Okay. So far that makes fifteen trips to different airport in thirteen days. Those days were from February 10 to 23.

I arrived Los Angeles International Airport (a.k.a. LAX) last Feb. 10. That was a 16-hour flight. Less than a day later, I was on my way to Orlando, Florida, another six-hour flight with a layover, for the first of two Master’s Commission International Network annual conferences, this year’s theme being “WOVEN”. This is the reason I get to go to the US each year – to represent the local MC network, MC Philippines-Asia.
I started going back in 1998 and, ever since then, the Lord has blessed the worldwide network and it has grown by leaps and bounds. This is why we are having two conferences this year instead of just one, MCIN wanted to “grow smaller before it grew [anymore] bigger”. Hence the theme, which hints at the intimacy involved in being woven together as different portions of the same tapestry.
I must admit, though, that flying 6 more hours after coming from a 16-hour flight, going through three time zone changes in a little over 24 hours proved to be quite taxing, physically. Jetlag. I fell asleep during the first half of the conference’s first evening session. Not good.
Add to this the fact that I had been sick with the flu two weeks before my departure, compounded by the anxiety of not having my recently renewed visa delivered to me on time. My visa, which I had to renew, was delayed and it was almost all my travel agent could do to get me on the Feb. 10 flight. Which left me less than 24 hours to arrive LAX, get some rest before flying out very early the following morning to Florida. And so, I was jetlagging the whole two days of the first conference.
Then I flew to New York.

There, I was met by Ptr. Joey and Gigi Mercado, dear friends of mine from way back to my youth days with the Asian Christian Charismatic Fellowship (ACCF), another AG church pioneered by ICS’s founding missionary-couple, Rev. Paul and Jean Klahr.

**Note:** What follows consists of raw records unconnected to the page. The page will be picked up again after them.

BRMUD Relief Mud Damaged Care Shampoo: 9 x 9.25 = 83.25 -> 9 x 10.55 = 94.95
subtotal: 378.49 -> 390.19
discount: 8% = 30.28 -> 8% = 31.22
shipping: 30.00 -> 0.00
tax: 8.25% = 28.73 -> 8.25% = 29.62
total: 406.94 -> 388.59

Joey and Gigi had already forewarned me that they would “squeeze the last drop of anointing” out of me as I would “hit the ground running” with the virtually non-stop ministry schedule they had set up for me. I thought they were kidding. Nope.

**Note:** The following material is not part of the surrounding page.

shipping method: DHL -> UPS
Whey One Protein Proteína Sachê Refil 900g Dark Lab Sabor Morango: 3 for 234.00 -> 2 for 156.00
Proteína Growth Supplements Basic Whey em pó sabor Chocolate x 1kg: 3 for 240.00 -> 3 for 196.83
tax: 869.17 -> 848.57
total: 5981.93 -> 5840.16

After 4 days of Bible studies, youth group, two churches and a visit with Lady Liberty I then flew out to Dallas, Texas for WOVEN II. Not surprisingly, I fell asleep during the first evening session there, too. I came back to consciousness just as they were getting the offering, right before the closing prayer.
I should mention, too, that during my last night at home in Manila, just before I was to fly out to LA, I finally gathered the nerve to look up something called “Post-Polio Syndrome” (PPS) in Wikipedia. What is it, you ask? In a nutshell it is the effects of the polio virus back with a vengeance after several decades from the initial infection. This time, it’s the working parts of the victim that it goes after. It is a progressively debilitating condition that will cause the person to become increasingly weaker until he or she is reduced to physical helplessness, with 1 out of four PPS sufferers succumbing to death.
Why bring this up now? Well, for the past three years I had already been noticing periodic episodes of sluggishness with my left leg. The good one. And, prior to this trip, I had been noticing it more and more. I heard about PPS about 2 years ago, but I never really had the nerve to look it up, although I had already sensed that, somehow, my new symptoms were relevant to it. Apparently I was right.
And so it was that on this trip, my craziest, most jetlag-filled one in a very long time, I also had to carry around the excess baggage of a being mentally and emotionally tormented by the idea of being a total cripple by the time I hit 60 or sooner. Not a pleasant prospect, to say the least.
To be honest, I almost didn’t want to go, visa or no visa. And even after I did, I was almost entirely in defeated/hopeless mode.
When God brings us to the end of ourselves it is usually so that He can get our attention long enough to let Him do all the fighting on our behalf.
Well, He got my attention.
Stranded in the airport in Florida for three hours, with my only lifeline, a loaned cellphone, becoming totally useless in my hands (the screen just went totally white for no reason!) all I could do was pray. And pray, I did.
I wish I could say it was one of those dramatic, Hollywood-ish “Lord I give You my heart” prayers that produced instantaneous spiritual victory. It was more like a “Alright, You win” kind of prayer mumbled under my breath. But He heard it, nonetheless. And He began to take over.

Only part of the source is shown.